**PROBLEM TO SOLVE:** A partial copy is required: transcribe exactly the lines from the one containing "left: 3px ->" through the last line below, without any pictures.

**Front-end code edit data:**
○ ○ ○
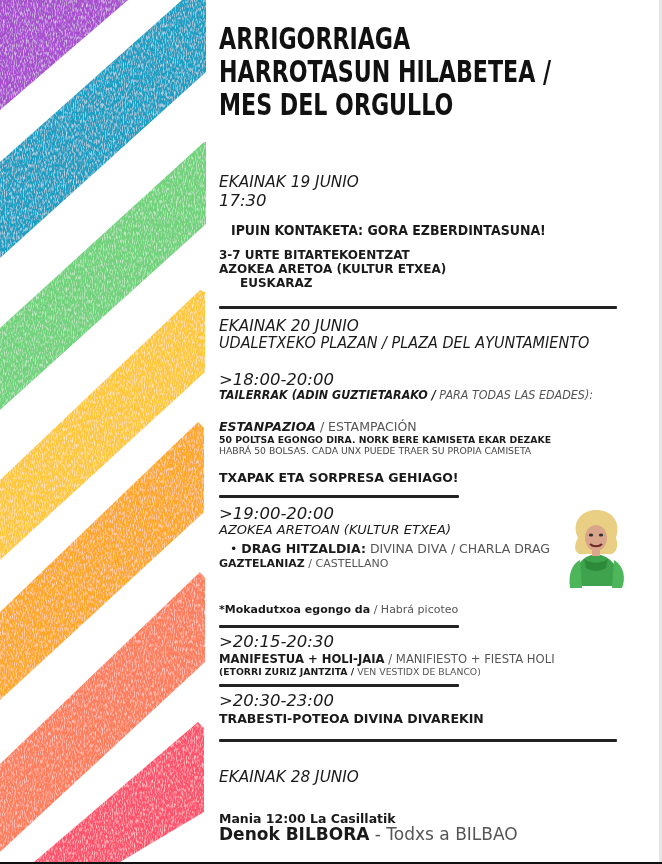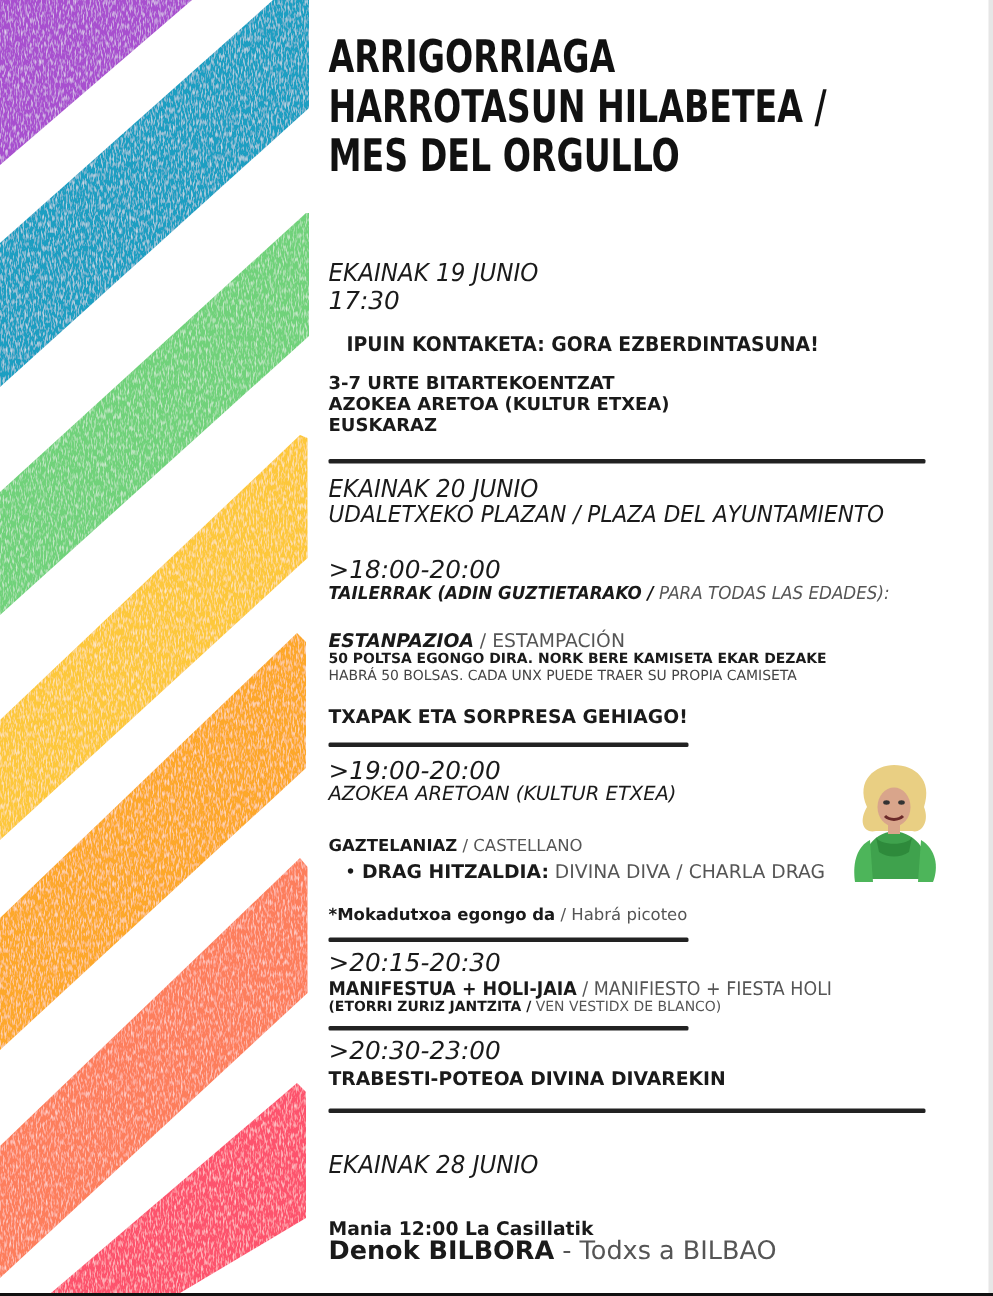"EUSKARAZ" div.abs { margin-left: none -> 21px }
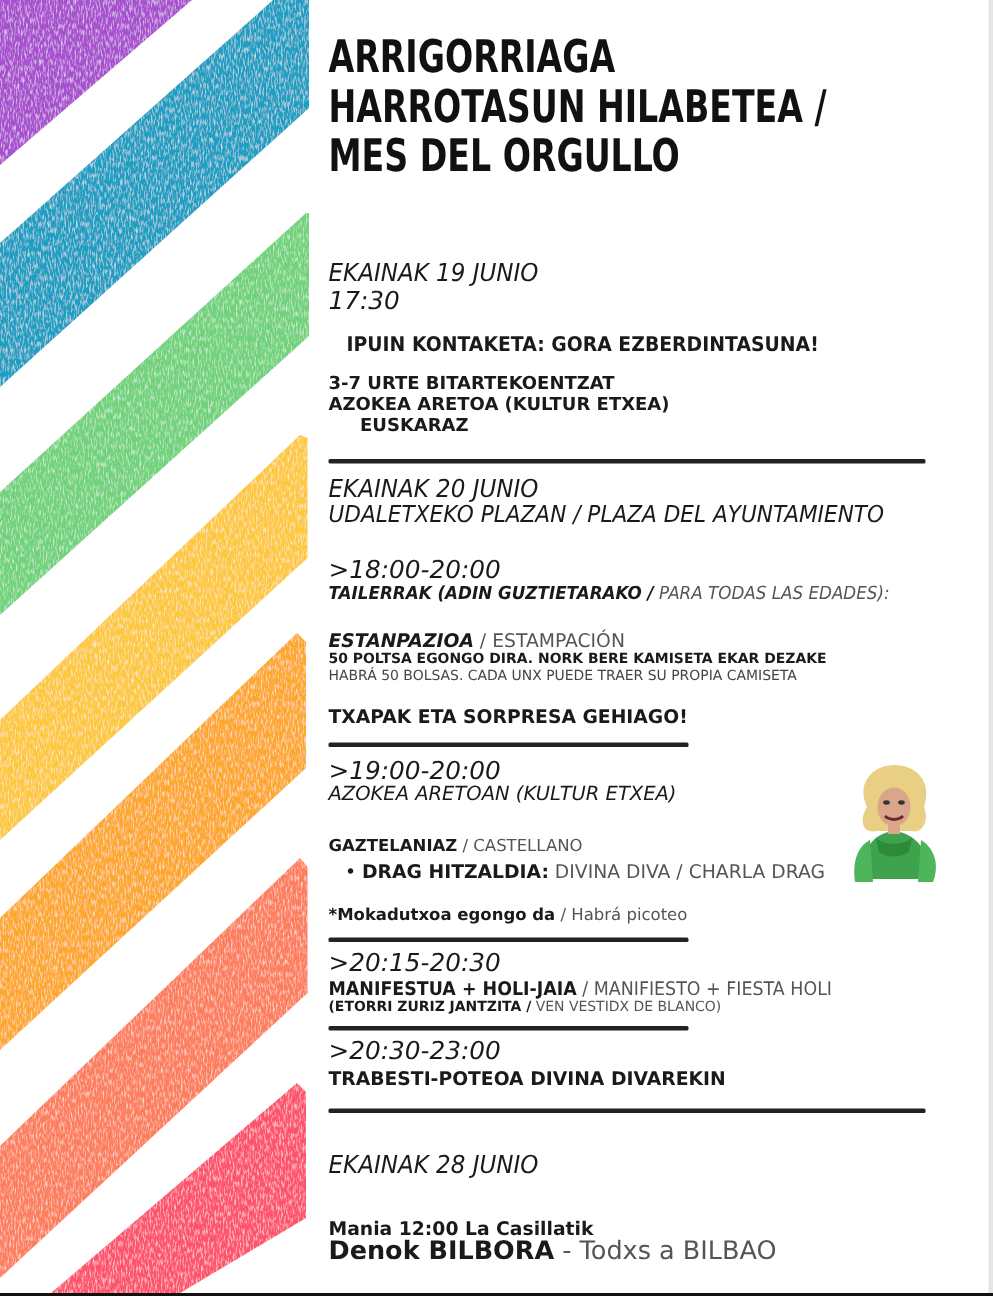"• DRAG HITZALDIA: DIVINA DIVA" div.abs { margin-top: 32px -> none }
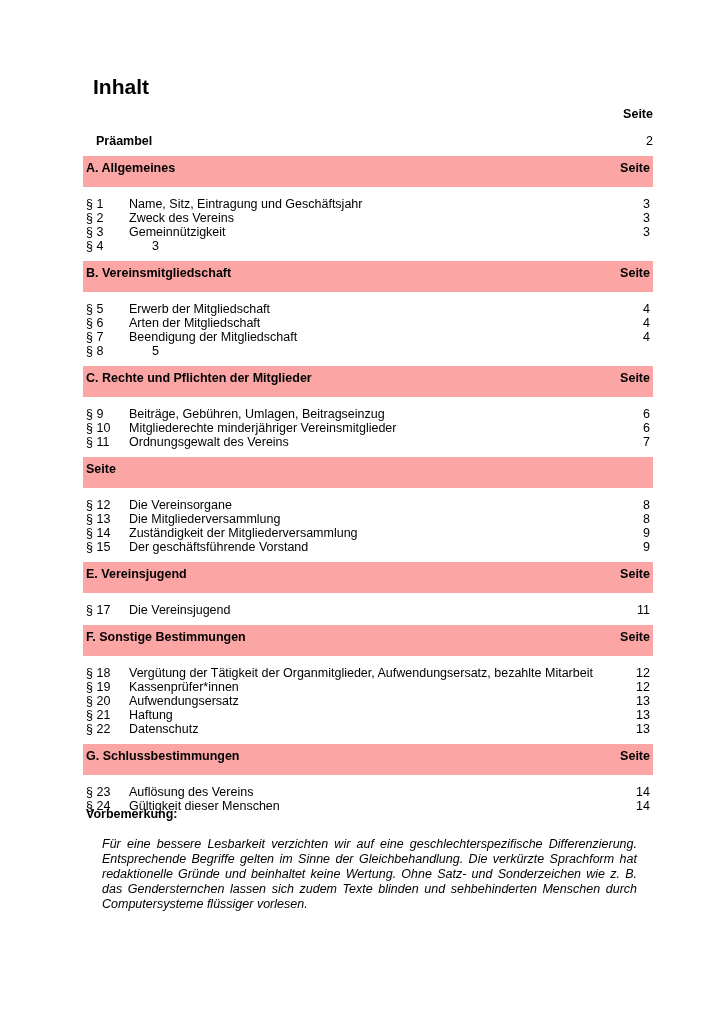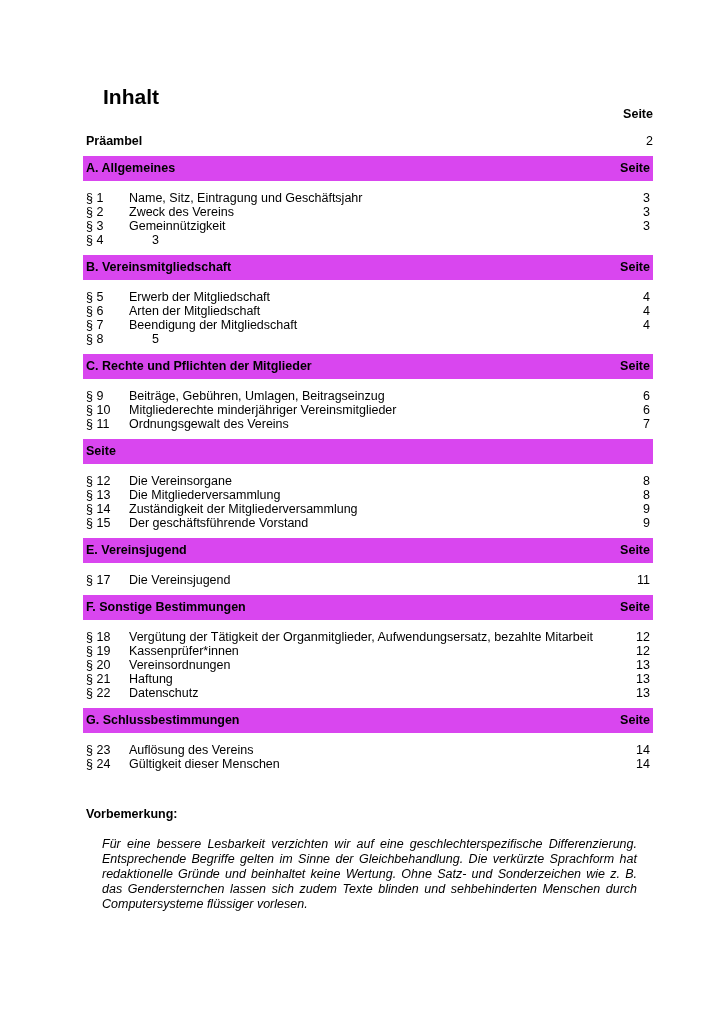"Inhalt" .title { margin: 17px -> 7px }
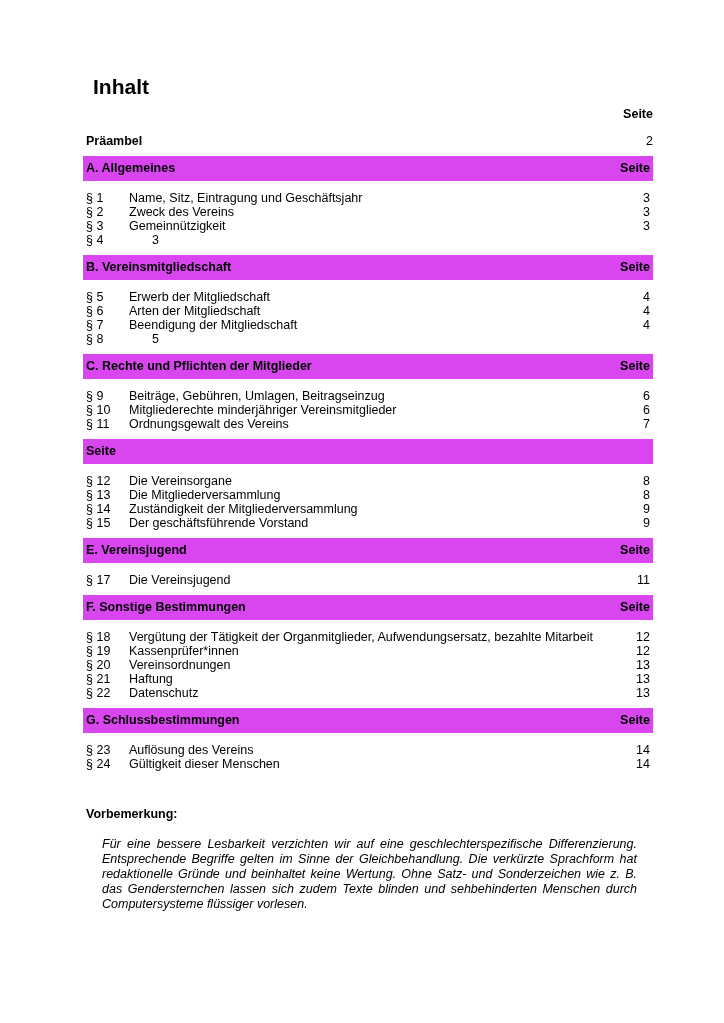"Präambel" .praeambel { left: 3px -> 13px }
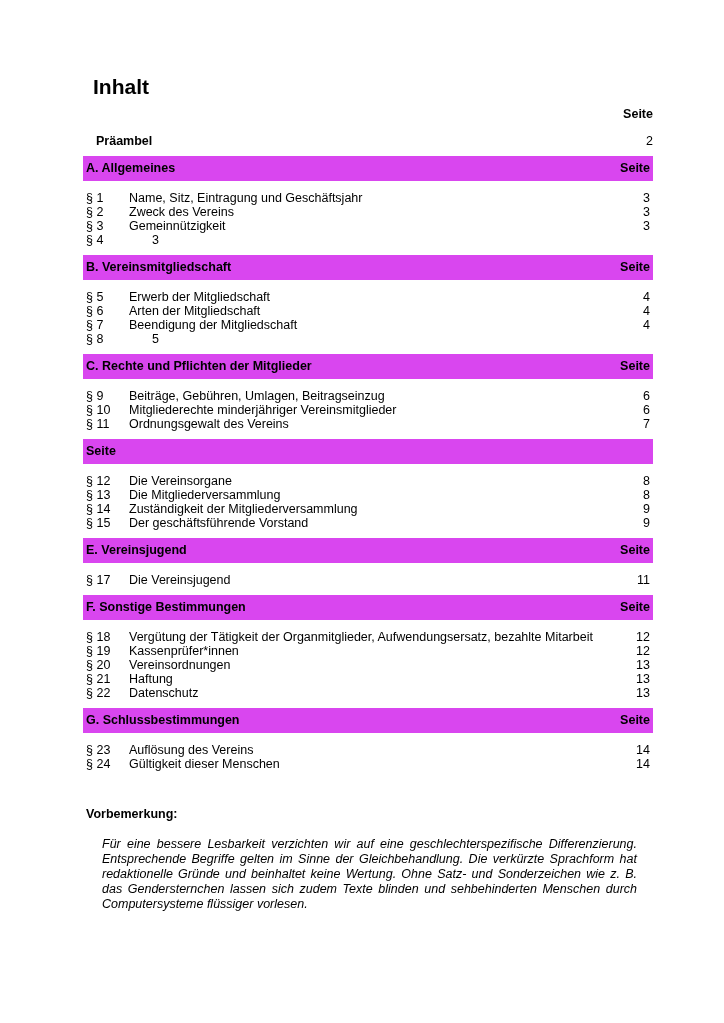"A. Allgemeines" .section-head { background: #d946ef -> #fca5a5; height: 25px -> 31px }
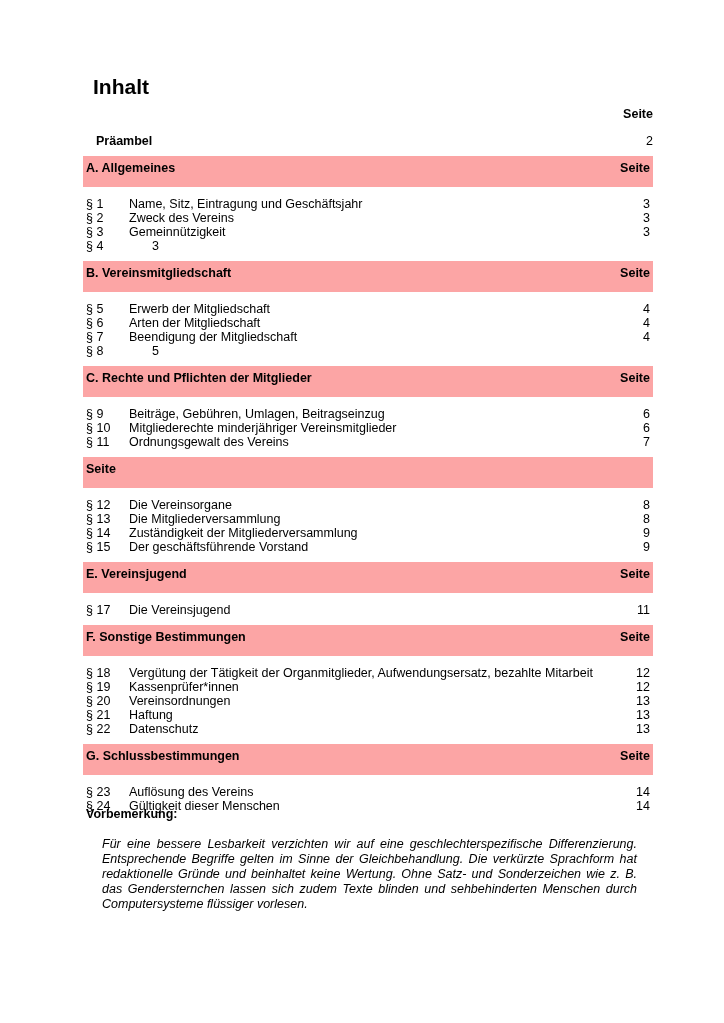"Vereinsordnungen" span.txt { text: Vereinsordnungen -> Aufwendungsersatz }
○ ○ ○
**TASK RESPONSE:**
"Präambel" .praeambel { left: 3px -> 13px }
"A. Allgemeines" .section-head { background: #d946ef -> #fca5a5; height: 25px -> 31px }
"Vereinsordnungen" span.txt { text: Vereinsordnungen -> Aufwendungsersatz }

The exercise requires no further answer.